(DATA SUPPLIED Opens)

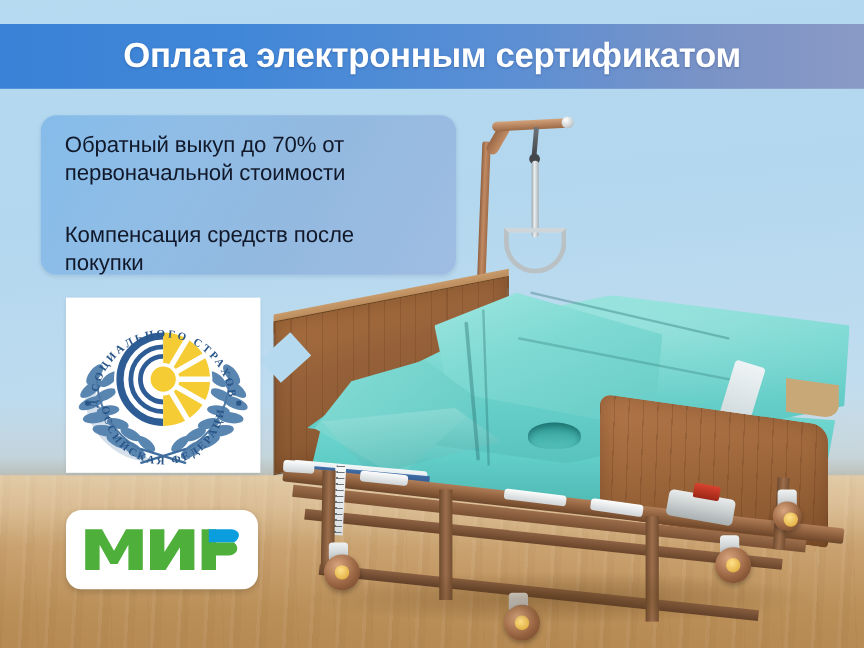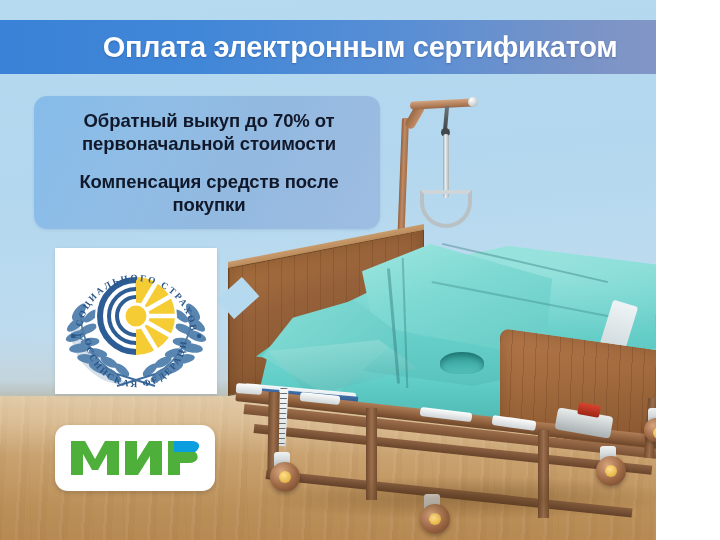--- a/index.html
+++ b/index.html
@@ -3,21 +3,21 @@
 <meta charset="utf-8">
 <style>
   * { margin:0; padding:0; box-sizing:border-box; }
   html, body {
     width:720px; height:540px;
     font-family:"Liberation Sans", sans-serif;
     overflow:hidden;
   }
   #stage {
     position:relative;
-    width:656px; height:540px;
+    width:720px; height:540px;
     background:#0c4a6e;
     overflow:hidden;
   }
 
   
   .wall {
     position:absolute; left:0; top:0; width:720px; height:402px;
     background:linear-gradient(175deg,#b6daf0 0%,#b2d7ee 40%,#c0dcef 80%,#cfdfe6 100%);
   }
   .wall-shade {
@@ -293,26 +293,25 @@
   .callout {
     position:absolute; left:34px; top:96px; width:346px; height:133px;
     border-radius:13px;
     background:linear-gradient(120deg,#86bcea 0%,#8fbde6 30%,#93b9e0 60%,#9fbde2 100%);
     padding:13px 16px 10px 20px;
     box-shadow:0 1px 3px rgba(40,70,120,.12);
   }
   .callout-line {
     color:#11182a;
     font-size:18.5px;
-    font-weight:bold;
+    font-weight:normal;
     line-height:1.26;
     letter-spacing:-0.1px;
-    text-align:center;
-  }
-  .callout-line.second { margin-top:14px; }
+  }
+  .callout-line.second { margin-top:28px; }
 
   
   .fss-card {
     position:absolute; left:55px; top:248px; width:162px; height:146px;
     background:#ffffff;
     box-shadow:0 1px 4px rgba(0,0,0,.10);
   }
   .fss-svg { position:absolute; left:4px; top:2px; }
 
   

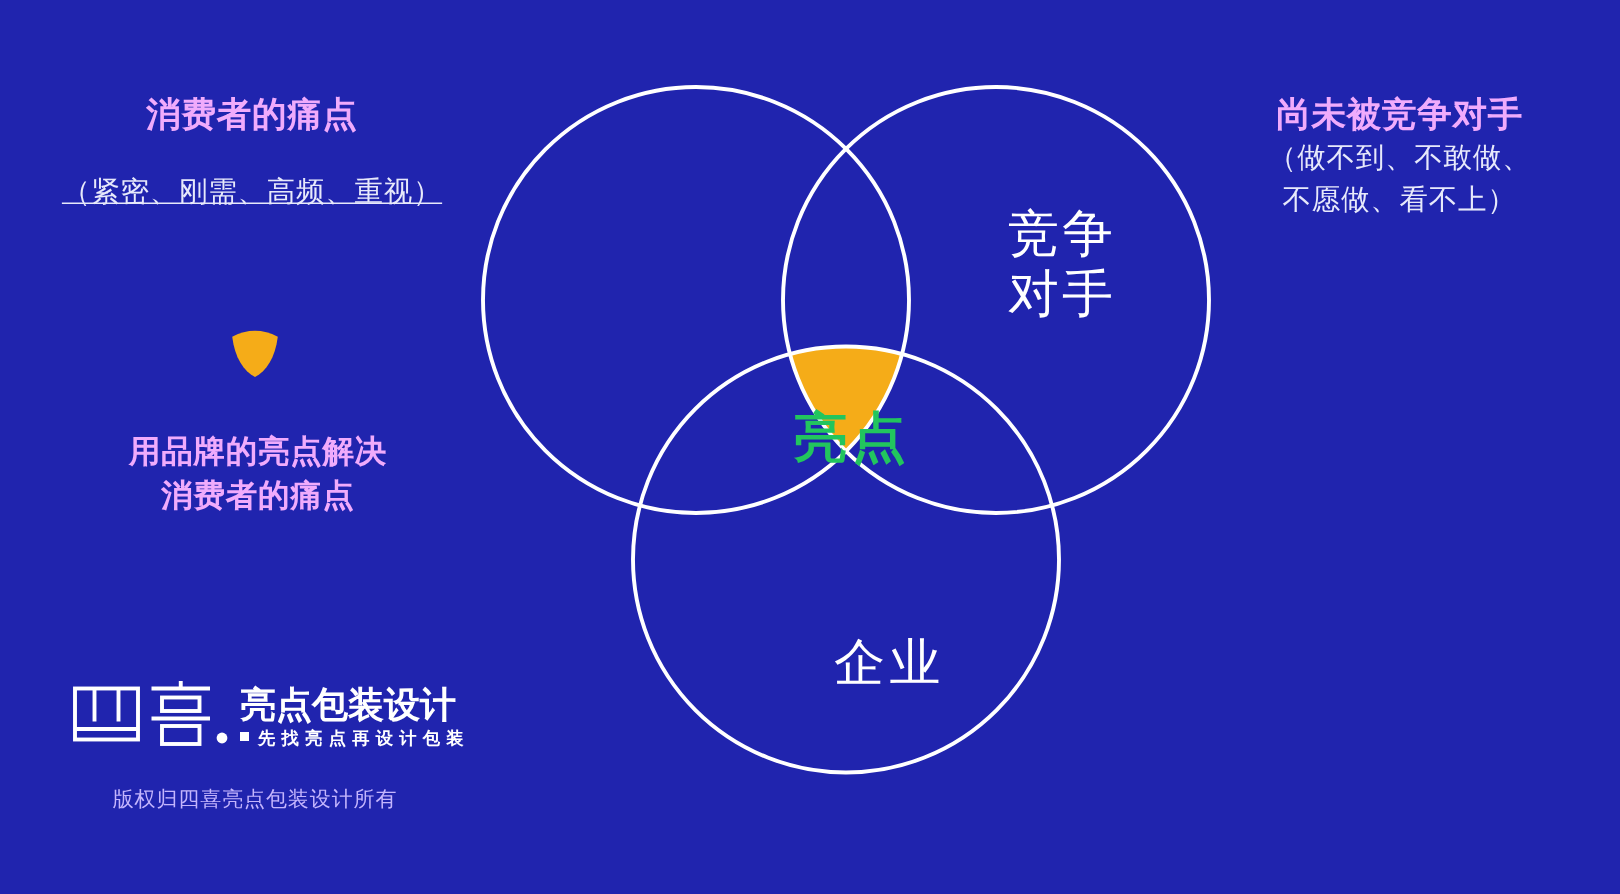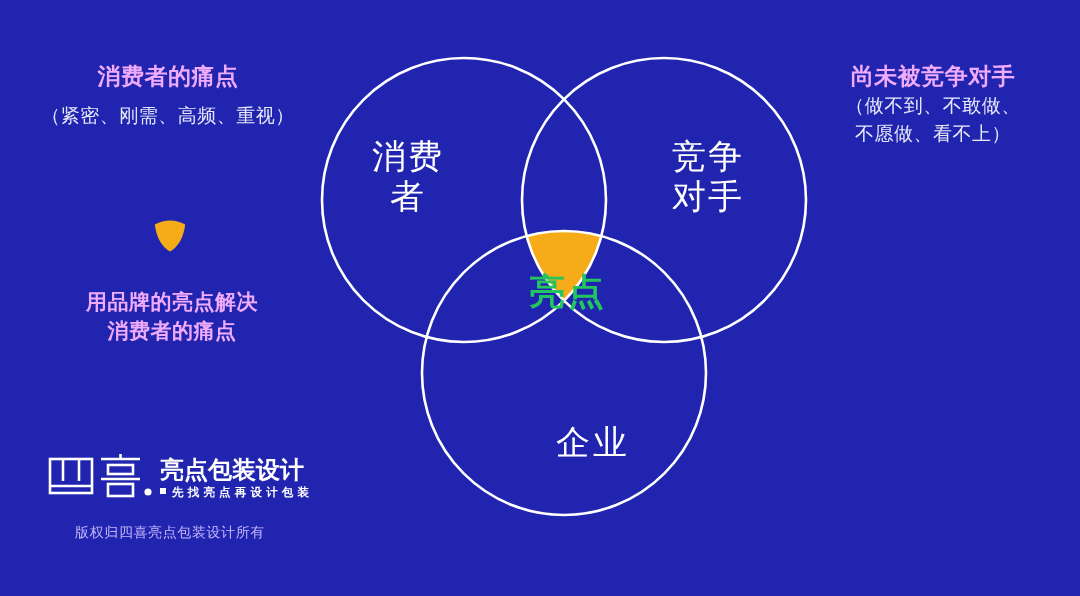--- a/index.html
+++ b/index.html
@@ -30,21 +30,21 @@
   .sub {
     color: #e7e9fb;
     font-weight: 400;
     font-size: 19px;
     line-height: 1.42;
     letter-spacing: 0.5px;
   }
 
   
   #tl-block { left: 8px; top: 62px; width: 320px; }
-  #tl-block .sub { margin-top: 11px; }
+  #tl-block .sub { margin-top: 24px; text-decoration: underline; }
 
   
   #tr-block { left: 792px; top: 62px; width: 282px; }
   #tr-block .sub { margin-top: 1px; }
 
   
   #br-block { left: 788px; top: 424px; width: 290px; }
   #br-block .sub { margin-top: 10px; }
 
   
@@ -151,22 +151,20 @@
             <rect x="0" y="0" width="510" height="520" fill="#F5AC18"></rect>
           </g>
         </g>
       </g>
 
       <circle cx="154" cy="160" r="142" fill="none" stroke="#FFFFFF" stroke-width="2.6"></circle>
       <circle cx="354" cy="160" r="142" fill="none" stroke="#FFFFFF" stroke-width="2.6"></circle>
       <circle cx="254" cy="333" r="142" fill="none" stroke="#FFFFFF" stroke-width="2.6"></circle>
     </svg>
 
-    <div class="venn-label" id="label-consumer">消费
-者</div>
     <div class="venn-label" id="label-competitor">竞争
 对手</div>
     <div class="venn-label" id="label-company">企业</div>
     <div id="label-highlight">亮点</div>
   </div>
 
   <svg id="logo" viewBox="0 0 270 54">
 
     <g fill="none" stroke="#ffffff" stroke-width="2.6">
       <rect x="2" y="7" width="42" height="34"></rect>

(DATA SUPPLIED Closes)

## WHAT IS EXPECTED
What is needed is an exact repeat of every entry above, with the pictures left out.

## SOLVED PROBLEM
--- a/index.html
+++ b/index.html
@@ -3,21 +3,21 @@
 <meta charset="utf-8">
 <style>
   * { margin:0; padding:0; box-sizing:border-box; }
   html, body {
     width:720px; height:540px;
     font-family:"Liberation Sans", sans-serif;
     overflow:hidden;
   }
   #stage {
     position:relative;
-    width:656px; height:540px;
+    width:720px; height:540px;
     background:#0c4a6e;
     overflow:hidden;
   }
 
   
   .wall {
     position:absolute; left:0; top:0; width:720px; height:402px;
     background:linear-gradient(175deg,#b6daf0 0%,#b2d7ee 40%,#c0dcef 80%,#cfdfe6 100%);
   }
   .wall-shade {
@@ -293,26 +293,25 @@
   .callout {
     position:absolute; left:34px; top:96px; width:346px; height:133px;
     border-radius:13px;
     background:linear-gradient(120deg,#86bcea 0%,#8fbde6 30%,#93b9e0 60%,#9fbde2 100%);
     padding:13px 16px 10px 20px;
     box-shadow:0 1px 3px rgba(40,70,120,.12);
   }
   .callout-line {
     color:#11182a;
     font-size:18.5px;
-    font-weight:bold;
+    font-weight:normal;
     line-height:1.26;
     letter-spacing:-0.1px;
-    text-align:center;
-  }
-  .callout-line.second { margin-top:14px; }
+  }
+  .callout-line.second { margin-top:28px; }
 
   
   .fss-card {
     position:absolute; left:55px; top:248px; width:162px; height:146px;
     background:#ffffff;
     box-shadow:0 1px 4px rgba(0,0,0,.10);
   }
   .fss-svg { position:absolute; left:4px; top:2px; }
 
   

--- a/index.html
+++ b/index.html
@@ -30,21 +30,21 @@
   .sub {
     color: #e7e9fb;
     font-weight: 400;
     font-size: 19px;
     line-height: 1.42;
     letter-spacing: 0.5px;
   }
 
   
   #tl-block { left: 8px; top: 62px; width: 320px; }
-  #tl-block .sub { margin-top: 11px; }
+  #tl-block .sub { margin-top: 24px; text-decoration: underline; }
 
   
   #tr-block { left: 792px; top: 62px; width: 282px; }
   #tr-block .sub { margin-top: 1px; }
 
   
   #br-block { left: 788px; top: 424px; width: 290px; }
   #br-block .sub { margin-top: 10px; }
 
   
@@ -151,22 +151,20 @@
             <rect x="0" y="0" width="510" height="520" fill="#F5AC18"></rect>
           </g>
         </g>
       </g>
 
       <circle cx="154" cy="160" r="142" fill="none" stroke="#FFFFFF" stroke-width="2.6"></circle>
       <circle cx="354" cy="160" r="142" fill="none" stroke="#FFFFFF" stroke-width="2.6"></circle>
       <circle cx="254" cy="333" r="142" fill="none" stroke="#FFFFFF" stroke-width="2.6"></circle>
     </svg>
 
-    <div class="venn-label" id="label-consumer">消费
-者</div>
     <div class="venn-label" id="label-competitor">竞争
 对手</div>
     <div class="venn-label" id="label-company">企业</div>
     <div id="label-highlight">亮点</div>
   </div>
 
   <svg id="logo" viewBox="0 0 270 54">
 
     <g fill="none" stroke="#ffffff" stroke-width="2.6">
       <rect x="2" y="7" width="42" height="34"></rect>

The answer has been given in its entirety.